Milton H. Callner filed an amended complaint to redeem from a sale of certain premises held on October 18, 1933, pursuant to a decree of foreclosure, and for other relief. The amended complaint alleges that Callner, a second mortgagee, was joined by the bank (which, as trustee, instituted the foreclosure proceeding), not by his proper name but under the description of “Unknown Owners”; that his address and the fact that he was the holder of junior trust deed notes were both known to the officers and agents of the trustee bank, and the attempted service of notice on him by publication under the designation of an unknown owner was fraudulent; that an order was entered defaulting unknown owners, a decree of sale entered and the premises sold; that Callner did not learn of these proceedings nor of the sale until August 15, 1937, and was prevented from redeeming, although he was ready, able and willing to have done so. The amount of the indebtedness found to be due the complainant foreclosing the first true deed was $51,235.99. The premises were sold for $8,500. Certain facts were alleged in support of the charge of fraud with respect to the failure to give Callner proper notice and the plaintiff offered to pay, and tendered in open court, $8,500 with interest from October 18, 1933, the date of the sale pursuant to the foreclosure decree. The prayer of the complaint was that the master in chancery be directed to execute an instrument evidencing the redemption and to register the same in the office of the registrar of titles of Cook county; that the certificate of sale issued by the master in chancery in the foreclosure proceeding be set aside, vacated and delivered to the master to be canceled, and for the foreclosure of the junior trust deed, and for general relief. The amount of the indebtedness under the junior trust deed was about $5,000, which it is alleged remains unpaid. Three of the defendants moved to strike the amended complaint and to dismiss the cause for want of equity. The court allowed the motion and an order was accordingly entered, to reverse which this appeal is prosecuted.

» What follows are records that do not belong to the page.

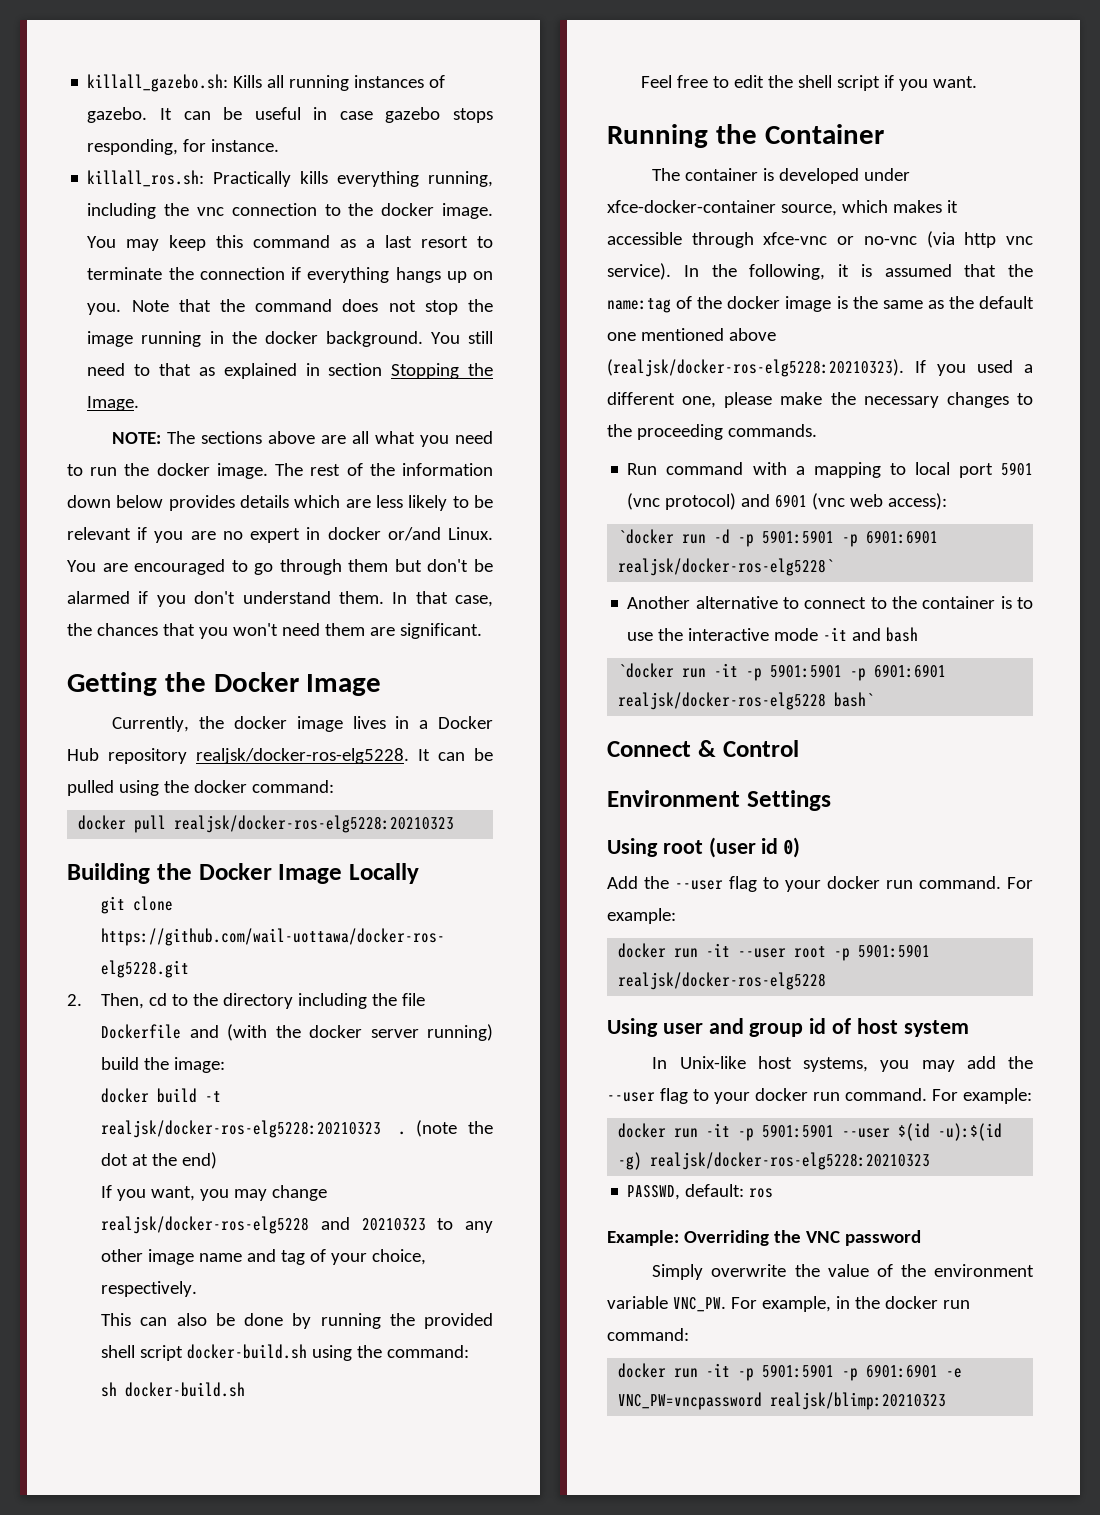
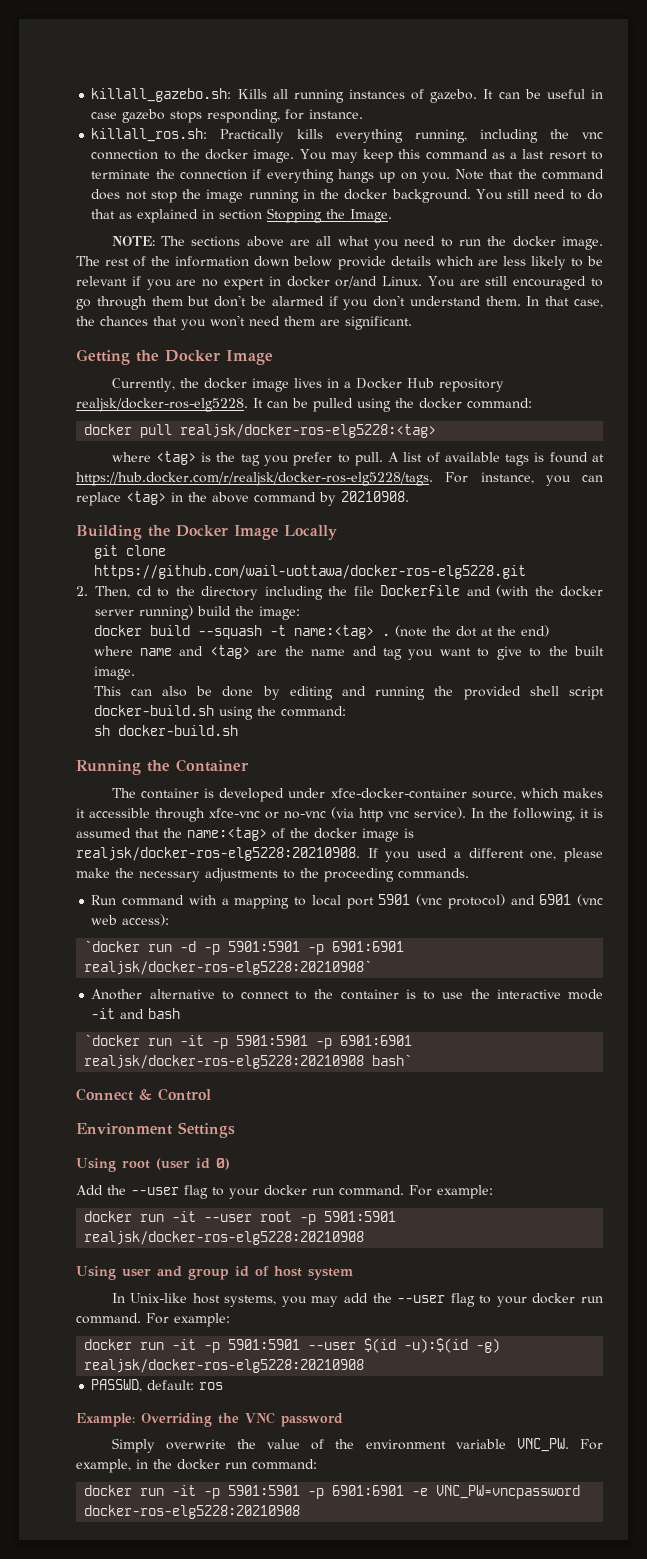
(151, 370) none -> [587,189,603,200] do
[168,495,235,511] provides -> [337,256,386,270] provide
(128, 567) none -> [485,276,508,286] still
[174,815,455,833] realjsk/docker-ros-elg5228:20210323 -> [180,424,437,438] [111,451,604,466] [76,472,603,486] [76,491,409,506] realjsk/docker-ros-elg5228:<tag> // where <tag> is the tag you prefer to pull. A list of available tags is found at https://hub.docker.com/r/realjsk/docker-ros-elg5228/tags. For instance, you can replace <tag> in the above command by 20210908.
[204,1091,221,1102] [100,1120,381,1138] -t realjsk/docker-ros-elg5228:20210323 -> [197,625,374,639] --squash -t name:<tag>
[100,1185,327,1201] [100,1216,493,1234] [100,1249,426,1265] [100,1281,197,1297] If you want, you may change realjsk/docker-ros-elg5228 and 20210323 to any other image name and tag of your choice, respectively. -> [93,645,604,660] [93,666,135,680] where name and <tag> are the name and tag you want to give to the built image.
(312, 1321) none -> [289,686,367,700] editing and
[640,75,977,91] // Feel free to edit the shell script if you want. -> (238, 730) none
[607,298,671,313] name:tag -> [187,827,267,841] name:<tag>
[852,296,1034,309] [607,328,776,341] [607,359,904,377] the same as the default one mentioned above (realjsk/docker-ros-elg5228:20210323). -> [76,847,360,861] realjsk/docker-ros-elg5228:20210908.
[946,392,1009,408] changes -> [205,868,278,882] adjustments
[618,558,835,576] realjsk/docker-ros-elg5228` -> [84,960,373,975] realjsk/docker-ros-elg5228:20210908`
[618,692,827,710] realjsk/docker-ros-elg5228 -> [84,1055,365,1069] realjsk/docker-ros-elg5228:20210908
[618,972,827,990] realjsk/docker-ros-elg5228 -> [84,1231,365,1245] realjsk/docker-ros-elg5228:20210908
[650,1152,931,1170] realjsk/docker-ros-elg5228:20210323 -> [84,1359,365,1373] realjsk/docker-ros-elg5228:20210908
[770,1392,947,1410] realjsk/blimp:20210323 -> [84,1505,301,1519] docker-ros-elg5228:20210908

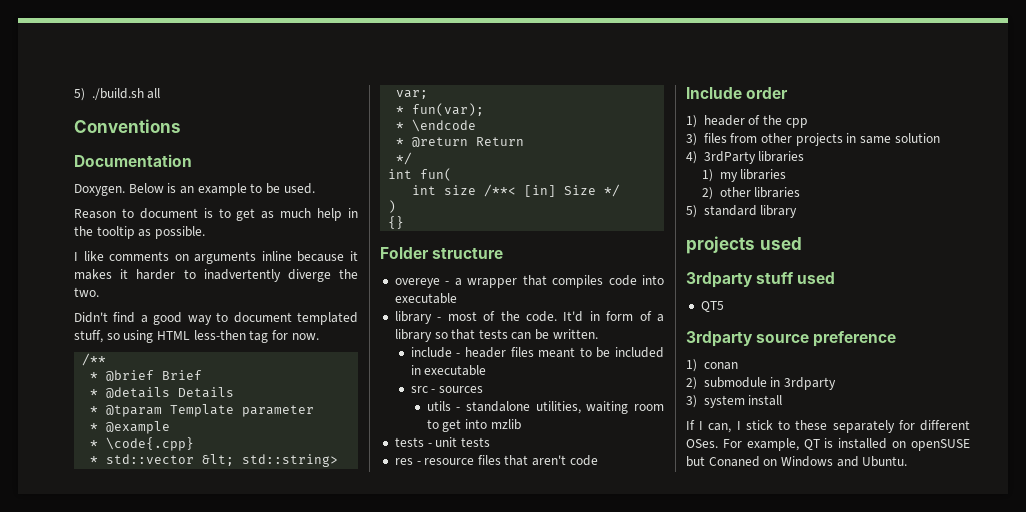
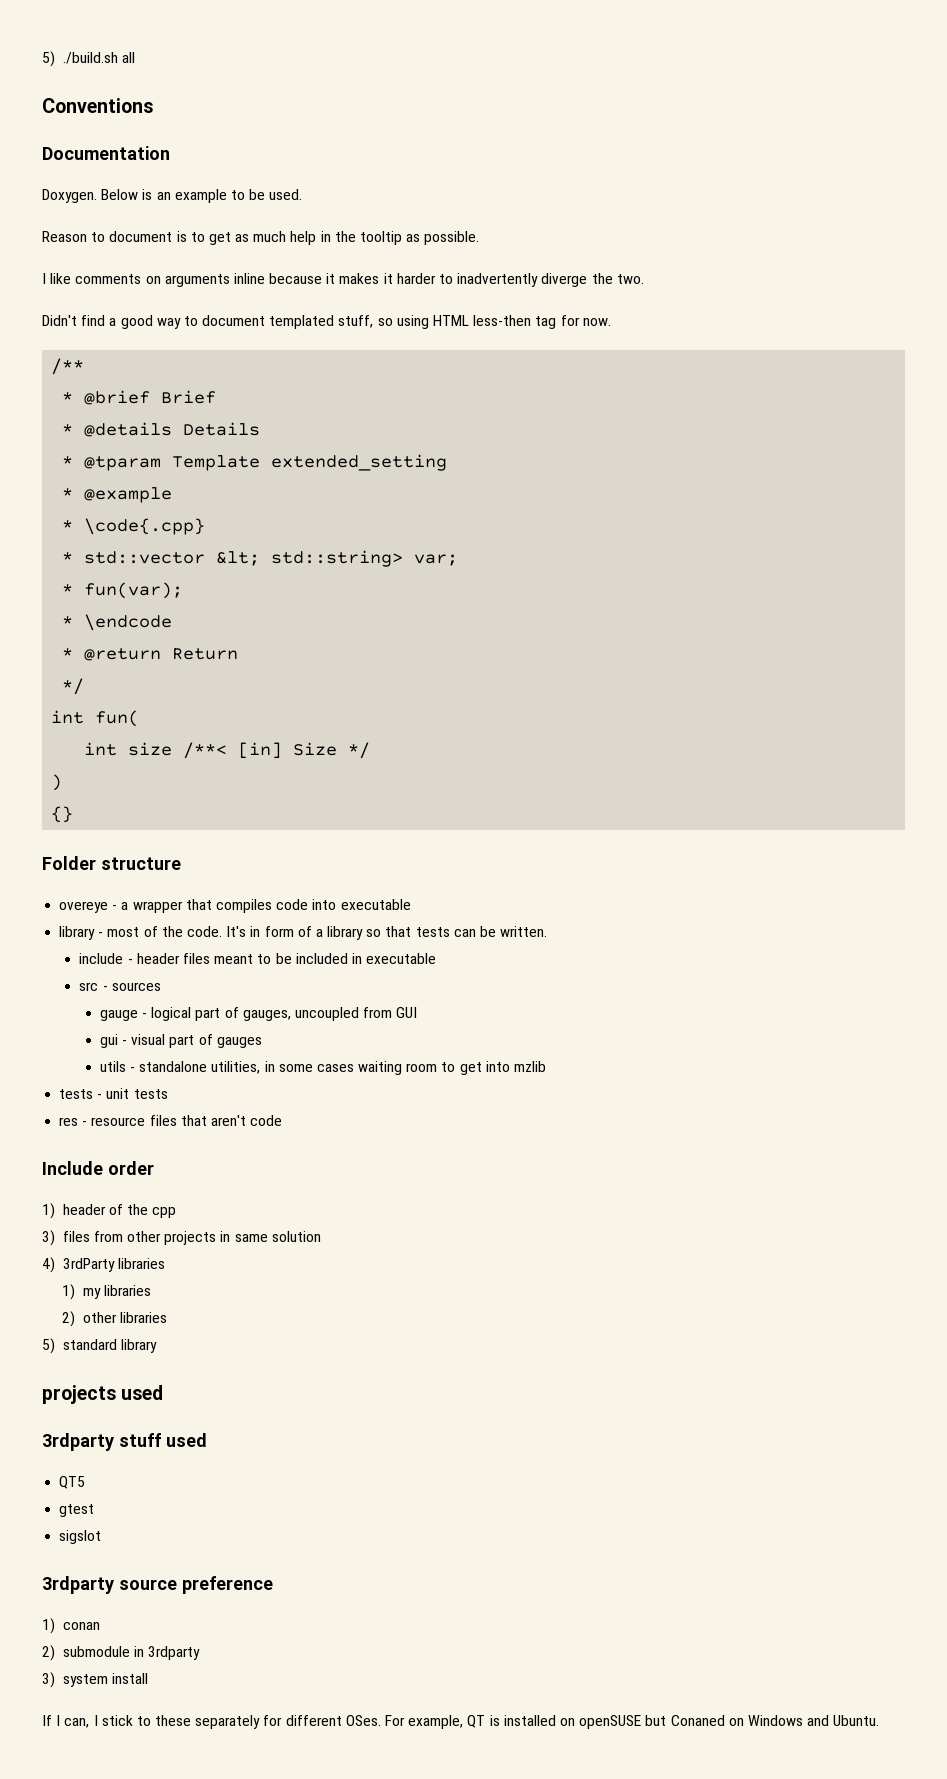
[242,405,315,417] parameter -> [271,454,448,471] extended_setting
[563,311,584,322] It'd -> [226,926,247,937] It's
(484, 389) none -> [99,1007,418,1021] [99,1034,262,1048] // gauge - logical part of gauges, uncoupled from GUI // gui - visual part of gauges
(581, 407) none -> [264,1061,354,1072] in some cases
(724, 306) none -> [59,1504,95,1517] [59,1530,102,1544] // gtest // sigslot

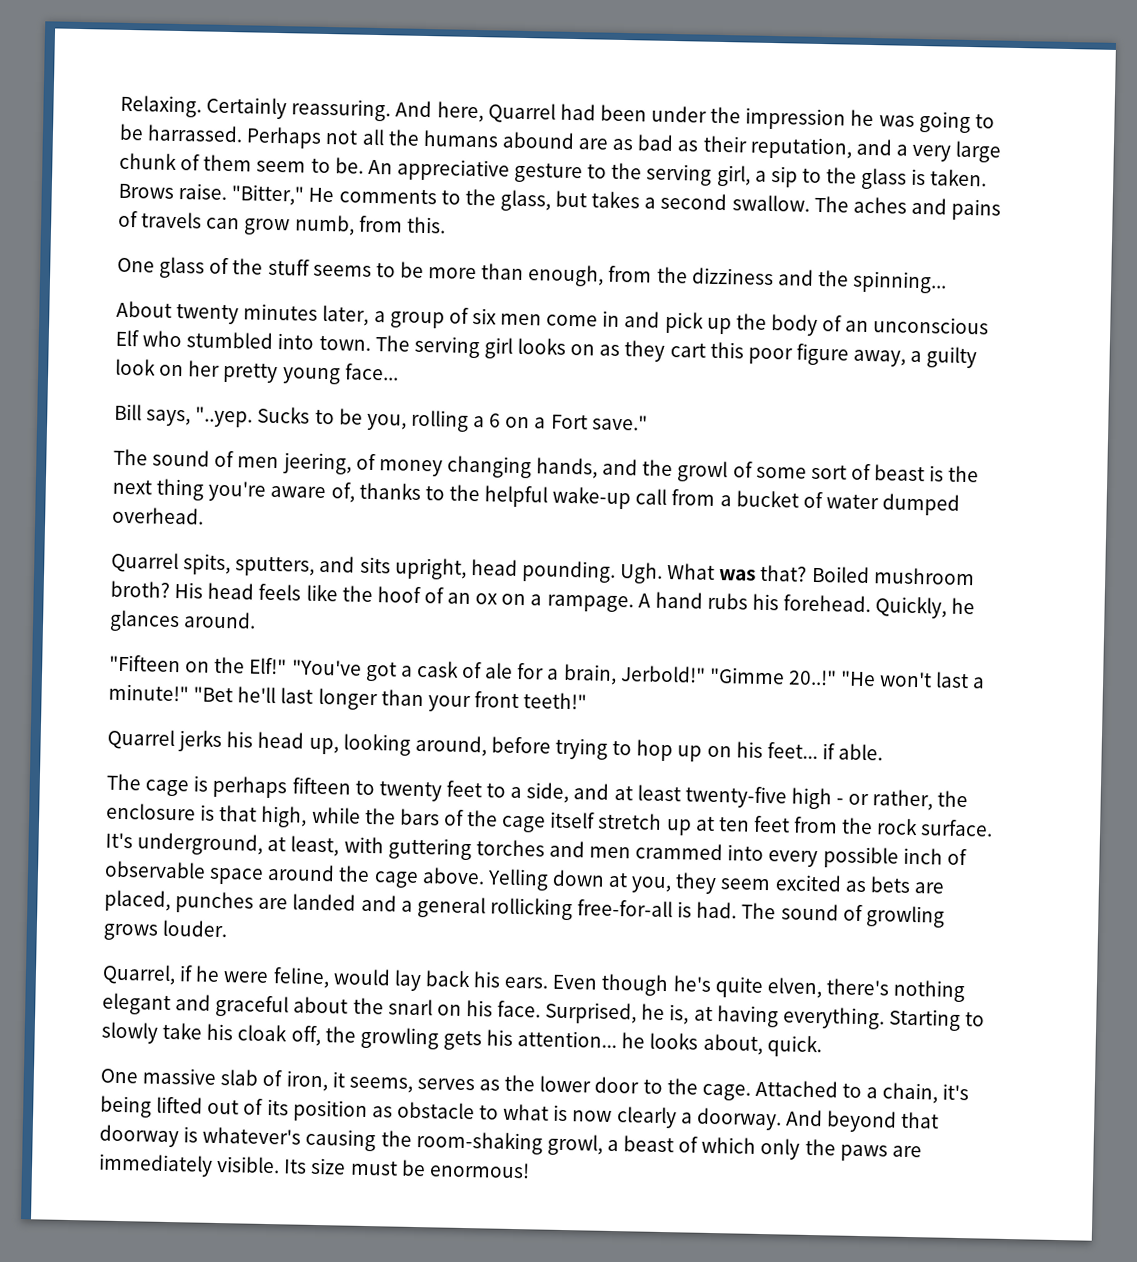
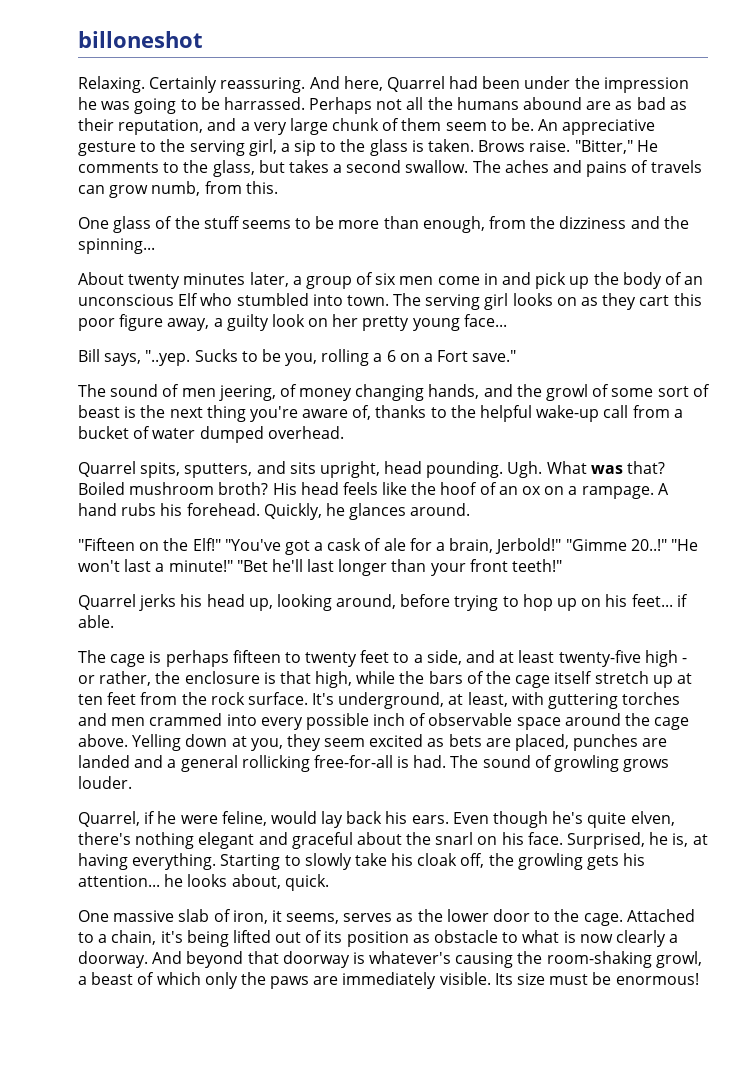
(120, 106) none -> [78,31,203,48] billoneshot //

Plaintiff insists that as he was a defendant in the foreclosure suit, he had a right to redeem from the sale in that suit on October 18, 1933, by paying the sum at which the premises were sold and interest thereon, under the provisions of sec. 18, eh. 77, Ill. Rev. Stat. 1939 [Jones Ill. Stats. Ann. 107.168]. He asserts that he was deprived of his statutory right to redeem within 12 months from the date of sale by the fraudulent conduct of the defendants in falsely describing him as “Unknown Owners,” and by making him defendant under that name, although they knew plaintiff to be the owner of the second mortgage notes, and knew his address; that consequently no summons was served on him and he had no knowledge of the foreclosure suit until a short time prior to the filing of the instant complaint, and until after the expiration of the statutory period of redemption. Section 18 provides that “Any defendant . . . may . . . within twelve months from said sale, redeem the real estate so sold by paying to the purchaser thereof, . . . or to the sheriff or master in chancery, . . . the sum of money for which the premises were sold or bid off, with interest thereon at the rate of six per centum per annum from the time of such sale, whereupon such sale and certificate shall be null and void. ’ ’ He argues that as he was the owner and holder of the second mortgage papers he was a defendant not by his proper name, but by the name and description of “Unknown Owners,” and that by not making him a party under his proper name and serving him with summons, the defendants committed a fraud and thereby prevented him from exercising his statutory right of redemption by paying- the amount for which the property was sold under the first mortgage, plus interest, on or before October 18, 1934.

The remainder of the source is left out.